Revd Ritchie said that multi-national companies are his report's main focus and made the moral case against their perfectly legal activities. At least Edward challenged him decently.

Benjamin Franklin is usually credited with coining the phrases, "In this world nothing can be said to be certain, except death and taxes", and after taxes came death and a report from Trevor Barnes on end of life care - "how hospitals and hospices are adapting their services to respond to religious and cultural needs of relatives and patients", or more specifically, how ethnic minorities feel they are missing out on getting the full range of services.

Trevor went to a Catholic hospice in an ethnically and religiously diverse area of East London.

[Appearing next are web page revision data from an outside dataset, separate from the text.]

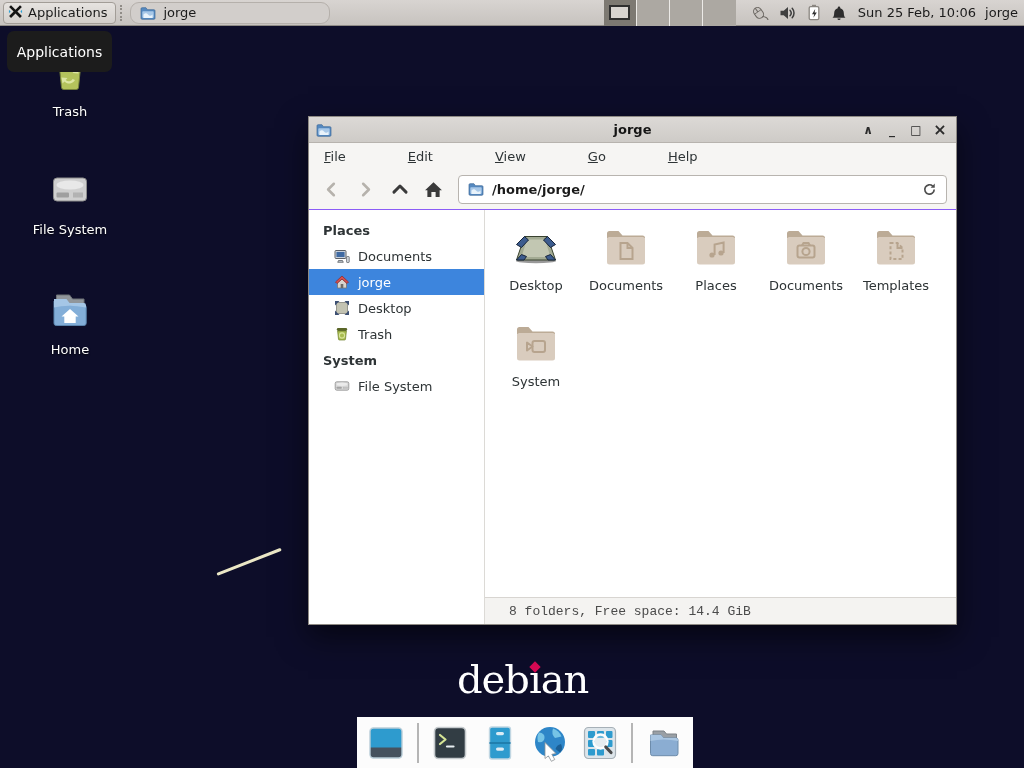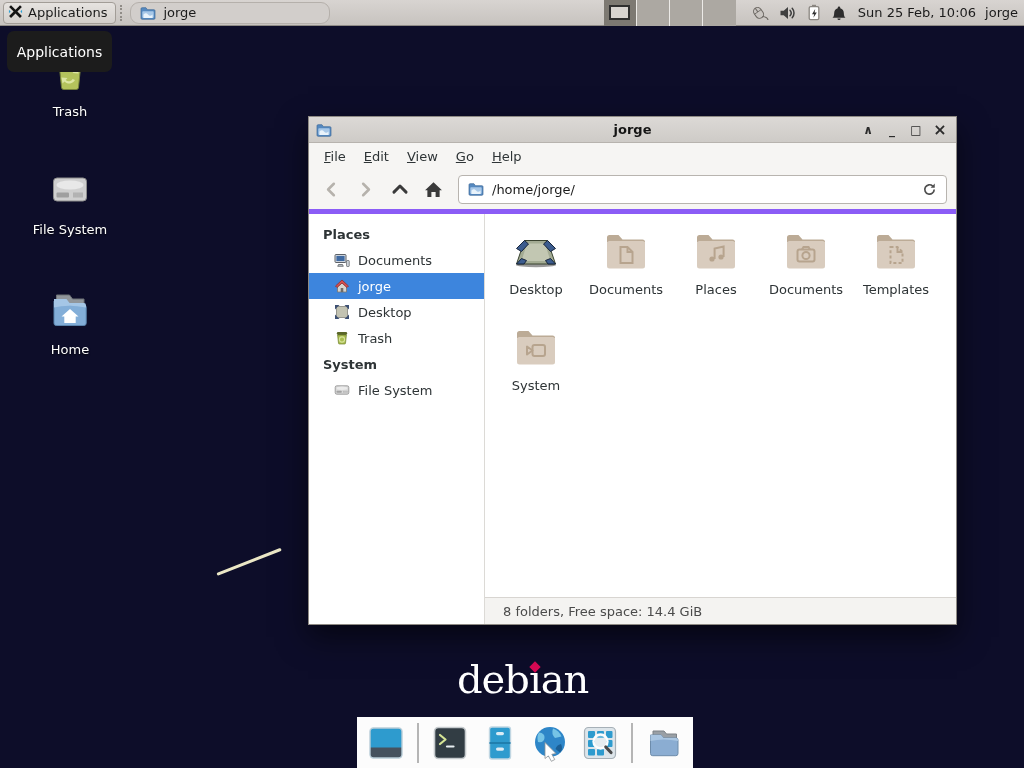--- a/index.html
+++ b/index.html
@@ -44,42 +44,42 @@
             background:#f6f5f3; border:1px solid #8e8a84; box-shadow:0 12px 28px rgba(0,0,0,.55);
             display:flex; flex-direction:column; color:#2e3436; z-index:10; }
   .titlebar { height:26px; background:linear-gradient(#dcd9d6,#cecbc7); border-bottom:1px solid #b7b3ae;
               display:flex; align-items:center; padding:0 7px; position:relative; flex:none; }
   .title-icon { display:flex; }
   .title-text { position:absolute; left:0; right:0; text-align:center; font-weight:bold; color:#141414; }
   .win-controls { margin-left:auto; display:flex; gap:6px; z-index:2; }
   .win-btn { width:18px; height:19px; display:flex; align-items:center; justify-content:center;
              color:#2c2c2c; font-weight:bold; font-size:12px; cursor:default; }
   .win-btn.close { font-size:16px; }
-  .menubar { height:26px; display:flex; align-items:center; padding:0 6px; background:#f6f5f3; flex:none; }
+  .menubar { height:26px; display:flex; align-items:center; padding:0 6px; background:#f6f5f3; flex:none;gap:44px; }
   .menu-item { padding:3px 9px; }
   .toolbar { height:40px; display:flex; align-items:center; padding:0 9px; background:#f6f5f3; flex:none; }
   .nav-btn { width:27px; height:27px; display:flex; align-items:center; justify-content:center; margin-right:7px; }
   .nav-btn.disabled { color:#b6b2ac; }
   .nav-btn.enabled { color:#3a3a3a; }
   .pathbar { flex:1; height:29px; margin-left:4px; background:#fff; border:1px solid #b8b4af;
-             border-radius:4px; display:flex; align-items:center; padding:0 9px; gap:8px; }
+             border-radius:4px; display:flex; align-items:center; padding:0 9px; gap:8px;font-weight:bold; }
   .path-text { flex:1; color:#1a1a1a; }
   .refresh-btn { display:flex; }
-  .content { flex:1; display:flex; min-height:0; background:#fff; border-top:5px solid #8b5cf6;justify-content:space-between; }
+  .content { flex:1; display:flex; min-height:0; background:#fff; border-top:1px solid #8b5cf6;justify-content:space-between; }
   .sidebar { width:176px; flex:none; background:#fff; border-right:1px solid #dcdad6; padding-top:7px; }
   .side-header { height:26px; display:flex; align-items:center; padding-left:14px; font-weight:bold; }
   .side-item { height:26px; display:flex; align-items:center; gap:8px; padding-left:25px; }
   .side-item .sicon { display:flex; width:16px; justify-content:center; }
   .side-item.selected { background:#3d85dd; color:#fff; }
   .main { flex:1; display:flex; flex-direction:column; min-width:0; }
   .filegrid { flex:1; display:flex; flex-wrap:wrap; align-content:flex-start; padding:14px 0 0 6px; }
   .file-item { width:90px; height:79px; margin-bottom:17px; display:flex; flex-direction:column; align-items:center; }
   .file-label { margin-top:6px; }
   .statusbar { height:27px; background:#f4f3f1; border-top:1px solid #d8d5d1; display:flex;
-               align-items:center; padding-left:18px; color:#4b4b4b; flex:none; }
+               align-items:center; padding-left:24px; color:#4b4b4b; flex:none;font-family:Liberation Mono, monospace; }
 
   
   .debian-logo { position:absolute; left:457px; top:656px; font-family:"DejaVu Serif", serif;
                  font-size:40px; color:#fff; letter-spacing:-1px; display:flex; z-index:2; }
   .logo-i { position:relative; }
   .logo-dot { position:absolute; left:2px; top:7px; width:8px; height:8px;
               background:#d70a53; transform:rotate(45deg); }
 
   
   .dock { position:absolute; left:357px; bottom:0; height:51px; background:#fcfcfc;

The hospice caters for people of all religions and none. We heard from Hindu relatives, praising its work. We then heard from a charity campaign manager arguing for better services, before hearing from the imam at a university hospital about the problems faced by people from the South Asian sub-continent, a hospice palliative medical specialist pioneering a new approach called 'Caring Communities' to bring it lay knowledge and a lecturer in palliative care who said that pain can be understood in different ways by different cultures (say, as a divine punishment) so that needs to be taken into consideration.

Next came something a little different for Sunday, a positive item about Judaism.

It took the form of interview with the Chief Rabbi, Ephraim Mirvis, about ShabbatUK which is calling on Jews across the UK, regardless of their level of religious observance, to celebrate "a Shabbat unlike any other" (from 24-25 October). According to the ShabbatUK website,
Shabbat is a central part of what it is to be Jewish. It plays a crucial role in Jewish identity with its powerfully uplifting and transformative qualities.... This is an incredible opportunity to join with fellow Jews around the experience life, for just one day, disconnected from the daily grind and engage with Shabbat in a meaningful way
Rabbi Mirvis told Edward Stourton that it will be fun:
Judaism is fun. The traditional Jewish religious way of life is fun. The happiness that is experienced within the family circle, the joy within the heart of a community by celebrating the Sabbath days is something very precious and I would like as many people as possible to enjoy it.   
He then sang traditional Jewish words - the Jewish grace - to the tune of Match of the Day. (Yes, really).

Finally, it was back to Catholic matters and the Extraordinary Synod on the family at the Vatican, and a discussion between Mark Dowd of the Catholic gay group Quest and "radical orthodox" Catholic blogger Paul Priest [a new voice for Sunday] - another opportunity to test out Edward Stourton's impartiality.

Well, he did OK here it must be said. Besides some tutting during Paul Priest's opening salvo [denouncing the attempted hijacking of the synod by Church liberals], he let both of them have their say - unfortunately, not for very long though as the programme ran out of time.

I think Paul himself (On The Side of the Angels) was quite surprised to get an invite onto Sunday. He's not really Ed Stourton's type, is he?

1 comment:

  1. So Stourton approached the Catholic issues only from the Left? What a shock.

    I was actually going to listen to the ShabbatUK segment, but after reading the quotes you provide, I smelled a Lubavitcher and checked it out. I was right. Pass. Although I guess I should give the BBC credit for featuring a happy Jew who wasn't being portrayed as part of the evil, omnipotent Jewish Lobby, or whining about historic oppression or having to defend Israel.